- What you are asked to do
The expected output is an exact copy of the lines from the one containing "(489, 150) none" to the final line below, minus any pictures.

[Image comparison data]
......
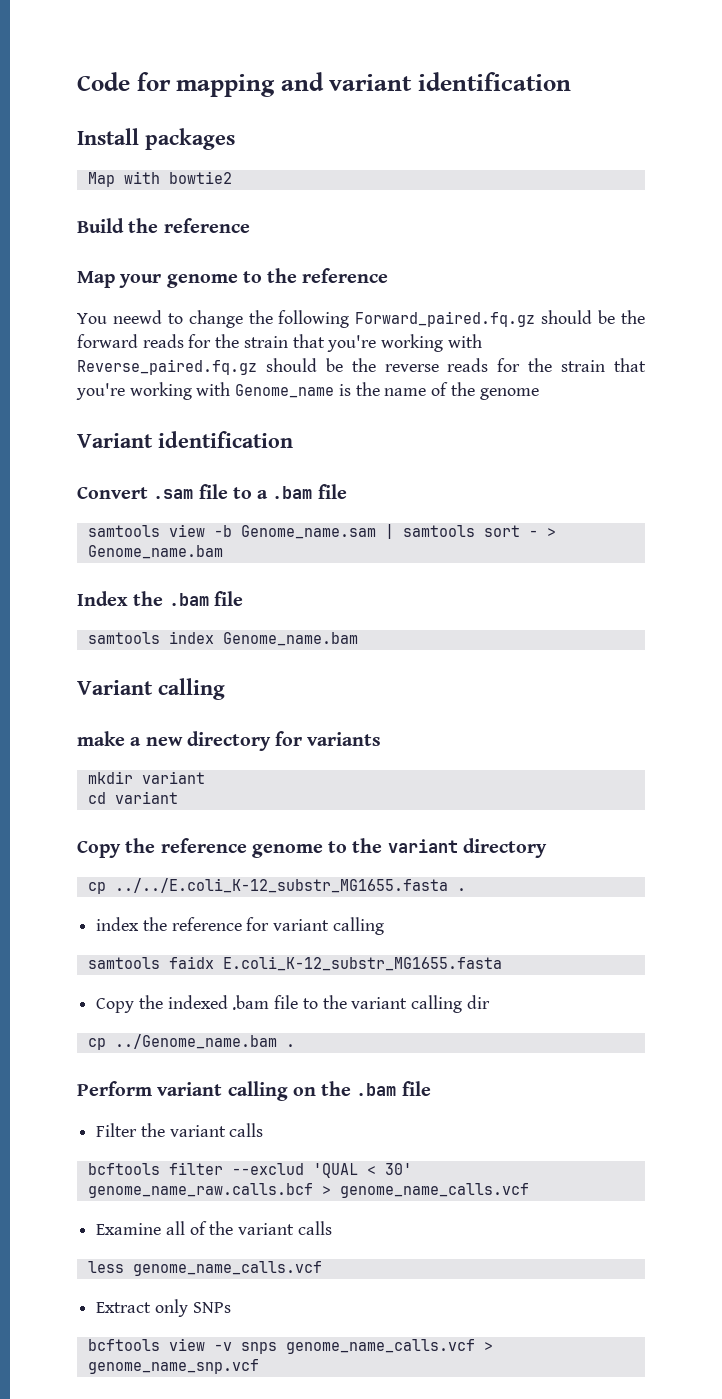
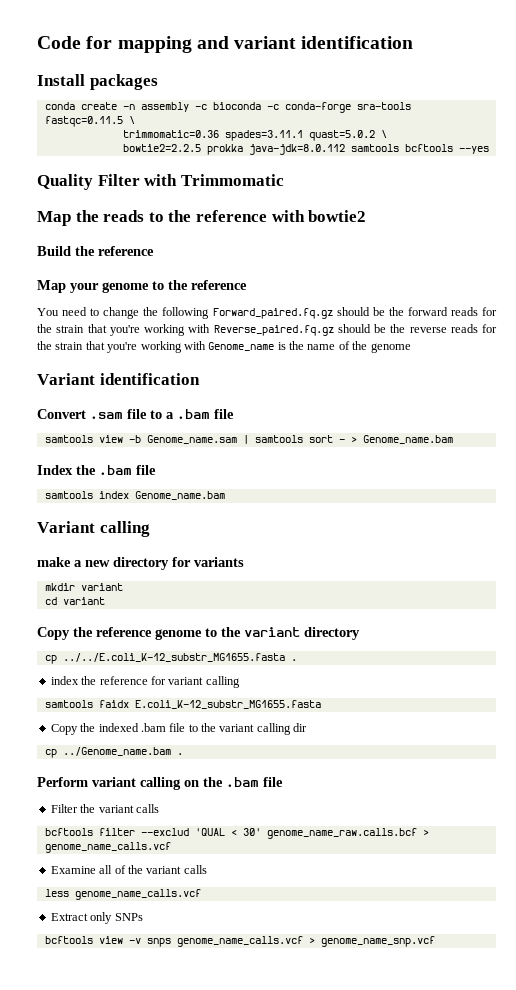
[87,172,115,187] Map -> [44,102,411,113] [44,116,135,127] [122,130,387,141] [122,144,489,155] [37,174,284,190] [37,210,267,226] conda create -n assembly -c bioconda -c conda-forge sra-tools fastqc=0.11.5 \ // trimmomatic=0.36 spades=3.11.1 quast=5.0.2 \ // bowtie2=2.2.5 prokka java-jdk=8.0.112 samtools bcftools --yes // Quality Filter with Trimmomatic // Map the reads to the reference
[112,310,162,324] neewd -> [62,307,88,316] need

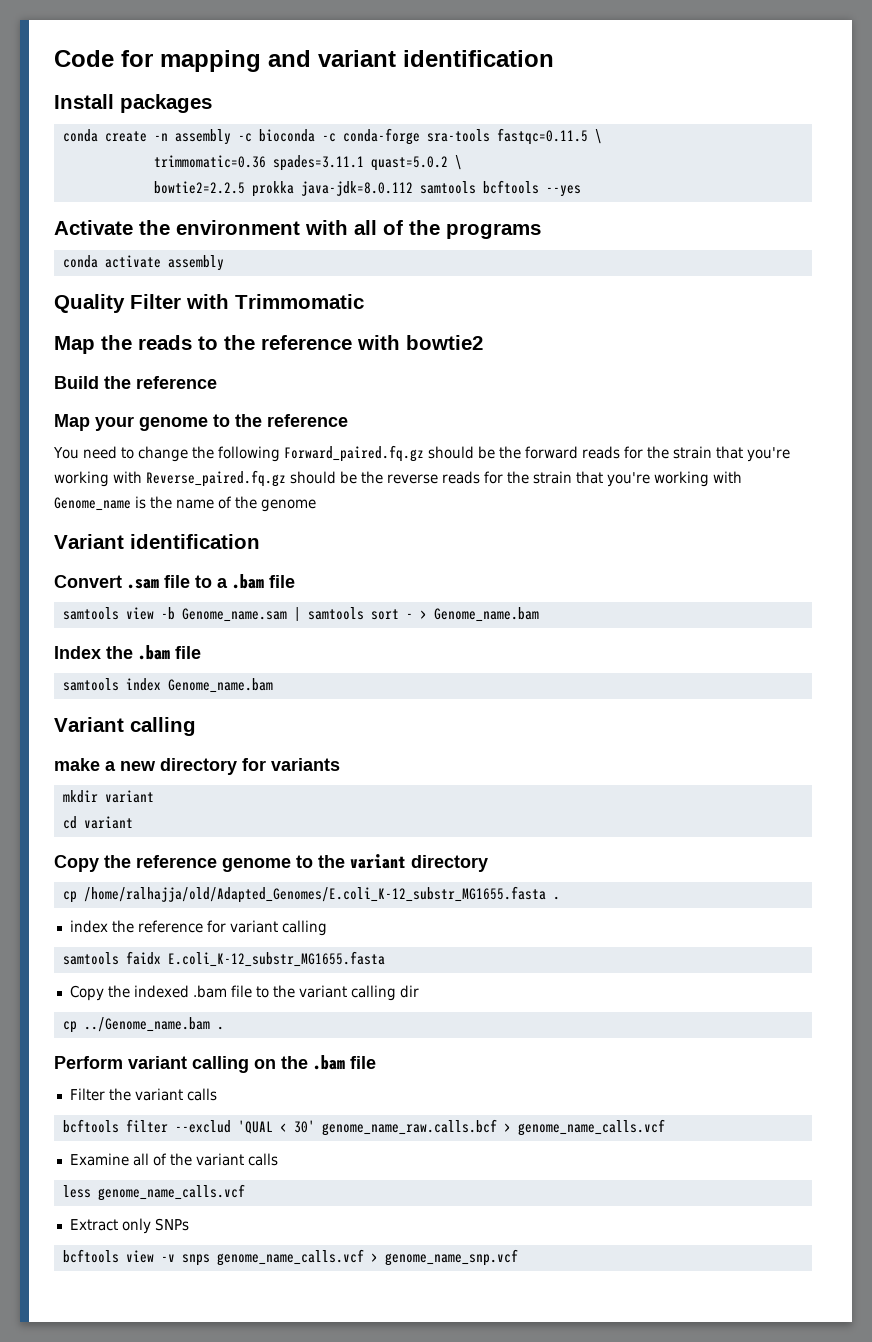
(489, 150) none -> [54,220,541,239] [62,255,224,271] // Activate the environment with all of the programs // conda activate assembly
[62,653,285,662] ../../E.coli_K-12_substr_MG1655.fasta -> [83,886,546,903] /home/ralhajja/old/Adapted_Genomes/E.coli_K-12_substr_MG1655.fasta

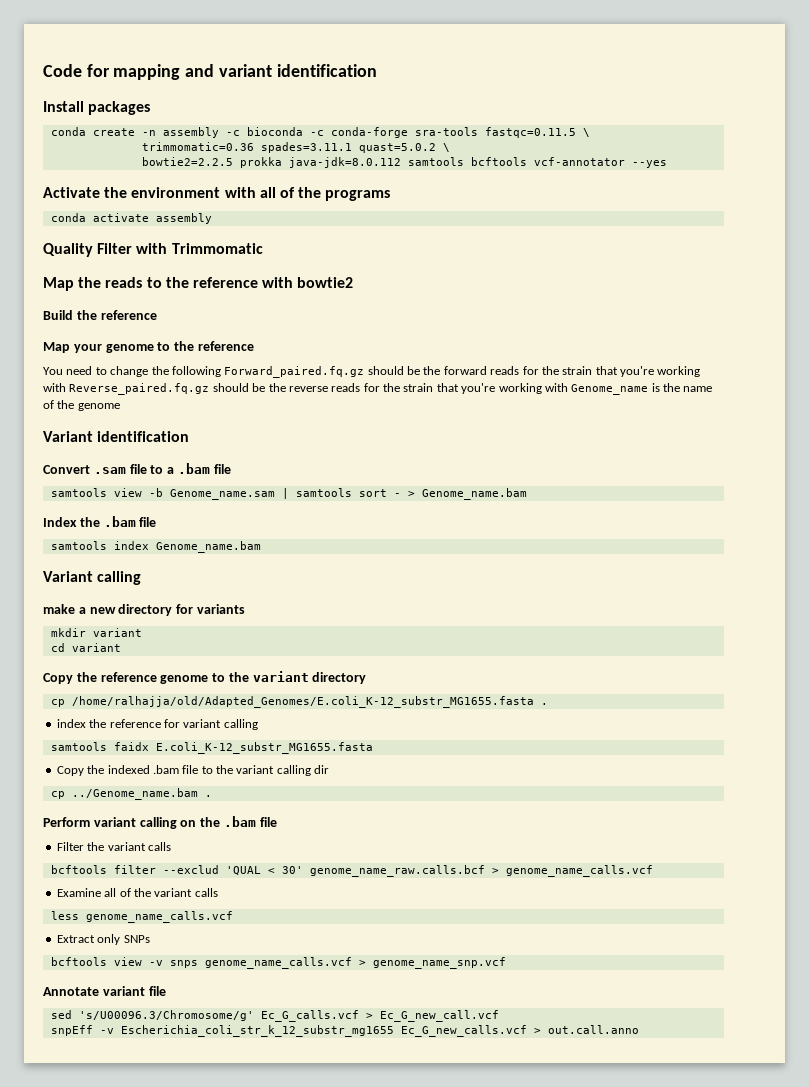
(539, 187) none -> [533,157,625,166] vcf-annotator
(518, 1257) none -> [43,986,166,996] [50,1010,499,1022] [50,1025,639,1037] // Annotate variant file // sed 's/U00096.3/Chromosome/g' Ec_G_calls.vcf > Ec_G_new_call.vcf // snpEff -v Escherichia_coli_str_k_12_substr_mg1655 Ec_G_new_calls.vcf > out.call.anno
......
- Expected answer
(489, 150) none -> [54,220,541,239] [62,255,224,271] // Activate the environment with all of the programs // conda activate assembly
[62,653,285,662] ../../E.coli_K-12_substr_MG1655.fasta -> [83,886,546,903] /home/ralhajja/old/Adapted_Genomes/E.coli_K-12_substr_MG1655.fasta

(539, 187) none -> [533,157,625,166] vcf-annotator
(518, 1257) none -> [43,986,166,996] [50,1010,499,1022] [50,1025,639,1037] // Annotate variant file // sed 's/U00096.3/Chromosome/g' Ec_G_calls.vcf > Ec_G_new_call.vcf // snpEff -v Escherichia_coli_str_k_12_substr_mg1655 Ec_G_new_calls.vcf > out.call.anno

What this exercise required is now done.